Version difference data
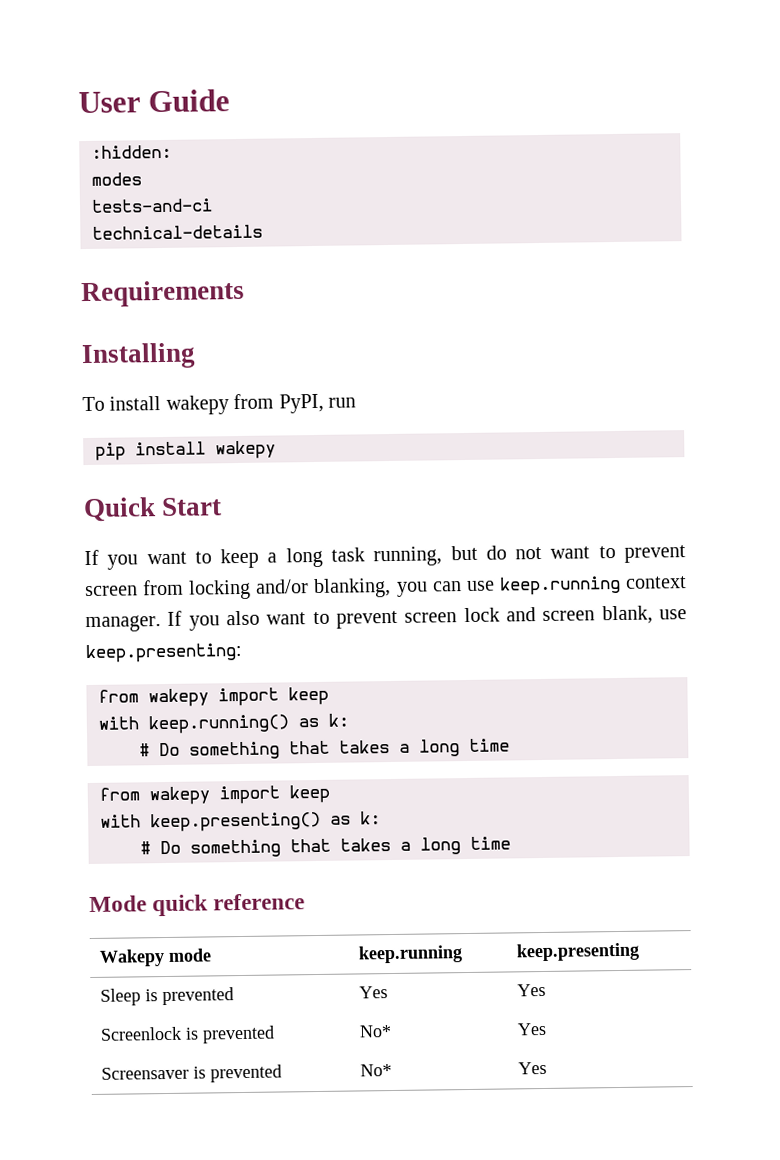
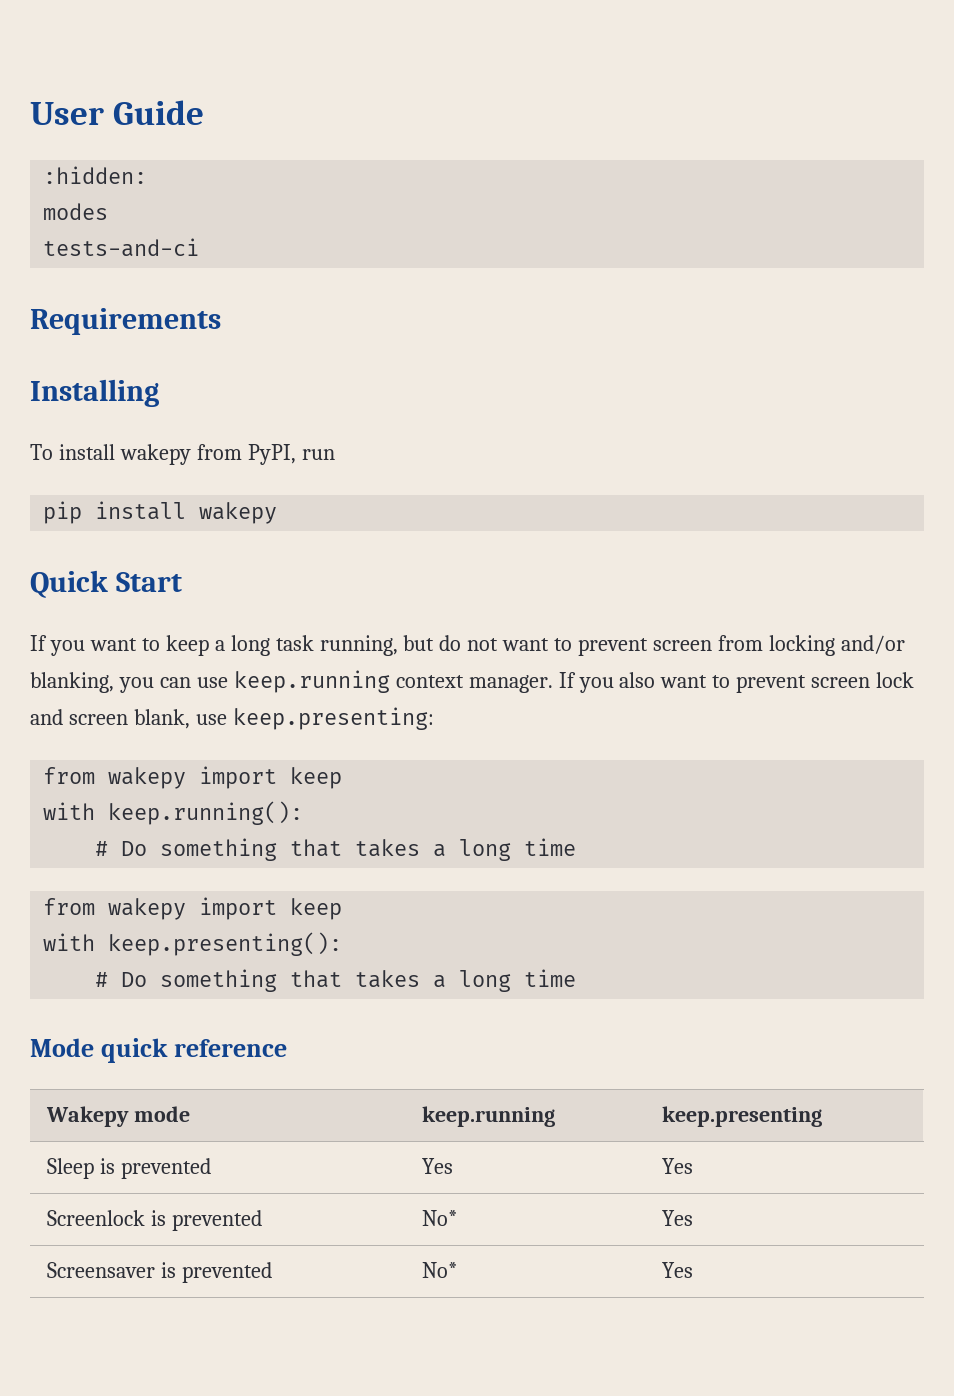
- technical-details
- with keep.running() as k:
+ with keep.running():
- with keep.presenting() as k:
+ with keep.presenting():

...

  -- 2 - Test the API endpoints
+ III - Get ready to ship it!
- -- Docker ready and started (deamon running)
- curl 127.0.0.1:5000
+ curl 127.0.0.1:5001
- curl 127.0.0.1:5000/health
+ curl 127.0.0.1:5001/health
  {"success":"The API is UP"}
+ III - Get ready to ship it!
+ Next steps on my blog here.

- **BRIEF**: Return, in full, every line of these entries that holds "running".

- **TASK RESPONSE**:
- with keep.running() as k:
+ with keep.running():
- -- Docker ready and started (deamon running)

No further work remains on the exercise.